Task: Reproduce the data below verbatim from the line containing "[558,263,580,274] you -> (137, 584) none" through its final line, and produce nothing more.

Supplied material:
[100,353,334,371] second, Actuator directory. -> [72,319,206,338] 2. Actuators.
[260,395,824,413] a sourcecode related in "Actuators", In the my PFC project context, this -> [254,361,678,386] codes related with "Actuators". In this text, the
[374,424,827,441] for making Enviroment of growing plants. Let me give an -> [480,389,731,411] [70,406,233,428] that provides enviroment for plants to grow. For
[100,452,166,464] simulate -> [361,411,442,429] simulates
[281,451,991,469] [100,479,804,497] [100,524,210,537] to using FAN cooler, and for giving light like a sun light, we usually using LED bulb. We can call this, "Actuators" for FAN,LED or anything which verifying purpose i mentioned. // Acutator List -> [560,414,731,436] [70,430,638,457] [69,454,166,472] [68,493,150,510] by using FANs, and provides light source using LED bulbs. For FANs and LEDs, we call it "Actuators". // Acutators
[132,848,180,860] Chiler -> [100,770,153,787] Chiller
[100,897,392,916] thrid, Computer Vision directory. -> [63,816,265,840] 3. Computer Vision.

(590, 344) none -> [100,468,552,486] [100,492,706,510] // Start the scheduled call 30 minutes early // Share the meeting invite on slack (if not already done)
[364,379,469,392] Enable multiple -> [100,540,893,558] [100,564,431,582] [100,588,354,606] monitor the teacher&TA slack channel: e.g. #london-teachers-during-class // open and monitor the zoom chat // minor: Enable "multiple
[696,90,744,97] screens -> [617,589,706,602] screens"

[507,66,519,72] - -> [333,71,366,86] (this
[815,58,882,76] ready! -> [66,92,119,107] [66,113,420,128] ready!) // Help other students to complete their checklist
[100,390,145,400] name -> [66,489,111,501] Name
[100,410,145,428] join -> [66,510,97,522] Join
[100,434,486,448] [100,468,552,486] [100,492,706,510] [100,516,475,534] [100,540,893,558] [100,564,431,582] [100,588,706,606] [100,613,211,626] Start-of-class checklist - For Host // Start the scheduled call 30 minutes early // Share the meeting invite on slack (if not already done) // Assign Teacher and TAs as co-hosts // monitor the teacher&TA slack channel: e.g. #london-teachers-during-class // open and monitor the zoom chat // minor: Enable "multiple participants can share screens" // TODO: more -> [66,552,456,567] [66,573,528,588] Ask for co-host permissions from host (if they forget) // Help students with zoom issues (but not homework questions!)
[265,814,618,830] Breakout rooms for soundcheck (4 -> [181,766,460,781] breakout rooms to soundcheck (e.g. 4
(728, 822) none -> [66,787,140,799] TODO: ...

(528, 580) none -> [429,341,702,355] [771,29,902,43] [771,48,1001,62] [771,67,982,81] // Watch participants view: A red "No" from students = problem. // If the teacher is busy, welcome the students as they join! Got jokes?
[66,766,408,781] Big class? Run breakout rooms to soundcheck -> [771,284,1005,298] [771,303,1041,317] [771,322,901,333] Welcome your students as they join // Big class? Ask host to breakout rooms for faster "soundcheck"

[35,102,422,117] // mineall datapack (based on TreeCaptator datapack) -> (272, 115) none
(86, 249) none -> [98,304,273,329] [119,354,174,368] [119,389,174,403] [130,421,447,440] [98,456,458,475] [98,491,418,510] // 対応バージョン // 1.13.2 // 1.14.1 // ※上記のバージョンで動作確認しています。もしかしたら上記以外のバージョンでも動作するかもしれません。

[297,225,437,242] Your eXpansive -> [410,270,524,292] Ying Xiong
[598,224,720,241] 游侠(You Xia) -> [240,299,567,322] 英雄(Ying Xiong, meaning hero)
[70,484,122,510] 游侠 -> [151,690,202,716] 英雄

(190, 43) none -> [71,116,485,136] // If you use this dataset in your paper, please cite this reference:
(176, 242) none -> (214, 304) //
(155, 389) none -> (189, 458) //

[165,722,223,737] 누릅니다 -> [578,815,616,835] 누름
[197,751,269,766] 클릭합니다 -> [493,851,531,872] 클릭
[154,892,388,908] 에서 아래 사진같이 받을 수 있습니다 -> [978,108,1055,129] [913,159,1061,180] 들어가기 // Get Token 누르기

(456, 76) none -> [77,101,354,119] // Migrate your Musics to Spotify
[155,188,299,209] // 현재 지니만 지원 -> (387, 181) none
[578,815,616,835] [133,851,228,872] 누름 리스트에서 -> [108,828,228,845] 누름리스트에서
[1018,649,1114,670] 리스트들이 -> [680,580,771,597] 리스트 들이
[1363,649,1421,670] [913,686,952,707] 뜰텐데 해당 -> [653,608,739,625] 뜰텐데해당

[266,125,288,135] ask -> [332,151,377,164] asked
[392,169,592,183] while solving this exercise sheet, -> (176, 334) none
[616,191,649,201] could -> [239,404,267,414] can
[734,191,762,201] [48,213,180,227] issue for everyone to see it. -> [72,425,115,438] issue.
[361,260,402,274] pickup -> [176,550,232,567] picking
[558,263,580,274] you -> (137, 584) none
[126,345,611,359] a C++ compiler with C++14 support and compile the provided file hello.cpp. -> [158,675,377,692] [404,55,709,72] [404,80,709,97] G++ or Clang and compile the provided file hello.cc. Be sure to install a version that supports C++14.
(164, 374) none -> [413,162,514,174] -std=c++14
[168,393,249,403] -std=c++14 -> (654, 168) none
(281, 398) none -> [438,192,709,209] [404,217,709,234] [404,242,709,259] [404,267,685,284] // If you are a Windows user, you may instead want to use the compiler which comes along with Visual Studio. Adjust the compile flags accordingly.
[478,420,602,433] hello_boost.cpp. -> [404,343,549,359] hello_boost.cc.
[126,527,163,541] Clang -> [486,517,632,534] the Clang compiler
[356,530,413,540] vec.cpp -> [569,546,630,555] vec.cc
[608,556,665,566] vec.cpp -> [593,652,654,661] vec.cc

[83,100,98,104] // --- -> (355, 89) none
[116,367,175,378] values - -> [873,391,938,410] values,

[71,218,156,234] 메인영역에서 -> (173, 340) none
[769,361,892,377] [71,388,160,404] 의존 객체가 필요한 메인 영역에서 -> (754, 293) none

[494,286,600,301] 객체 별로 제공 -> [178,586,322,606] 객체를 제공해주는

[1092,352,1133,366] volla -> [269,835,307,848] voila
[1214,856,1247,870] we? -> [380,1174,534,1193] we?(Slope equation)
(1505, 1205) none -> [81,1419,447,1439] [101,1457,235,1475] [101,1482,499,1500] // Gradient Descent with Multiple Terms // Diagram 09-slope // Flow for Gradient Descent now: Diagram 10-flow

Task response:
[558,263,580,274] you -> (137, 584) none
[126,345,611,359] a C++ compiler with C++14 support and compile the provided file hello.cpp. -> [158,675,377,692] [404,55,709,72] [404,80,709,97] G++ or Clang and compile the provided file hello.cc. Be sure to install a version that supports C++14.
(164, 374) none -> [413,162,514,174] -std=c++14
[168,393,249,403] -std=c++14 -> (654, 168) none
(281, 398) none -> [438,192,709,209] [404,217,709,234] [404,242,709,259] [404,267,685,284] // If you are a Windows user, you may instead want to use the compiler which comes along with Visual Studio. Adjust the compile flags accordingly.
[478,420,602,433] hello_boost.cpp. -> [404,343,549,359] hello_boost.cc.
[126,527,163,541] Clang -> [486,517,632,534] the Clang compiler
[356,530,413,540] vec.cpp -> [569,546,630,555] vec.cc
[608,556,665,566] vec.cpp -> [593,652,654,661] vec.cc

[83,100,98,104] // --- -> (355, 89) none
[116,367,175,378] values - -> [873,391,938,410] values,

[71,218,156,234] 메인영역에서 -> (173, 340) none
[769,361,892,377] [71,388,160,404] 의존 객체가 필요한 메인 영역에서 -> (754, 293) none

[494,286,600,301] 객체 별로 제공 -> [178,586,322,606] 객체를 제공해주는

[1092,352,1133,366] volla -> [269,835,307,848] voila
[1214,856,1247,870] we? -> [380,1174,534,1193] we?(Slope equation)
(1505, 1205) none -> [81,1419,447,1439] [101,1457,235,1475] [101,1482,499,1500] // Gradient Descent with Multiple Terms // Diagram 09-slope // Flow for Gradient Descent now: Diagram 10-flow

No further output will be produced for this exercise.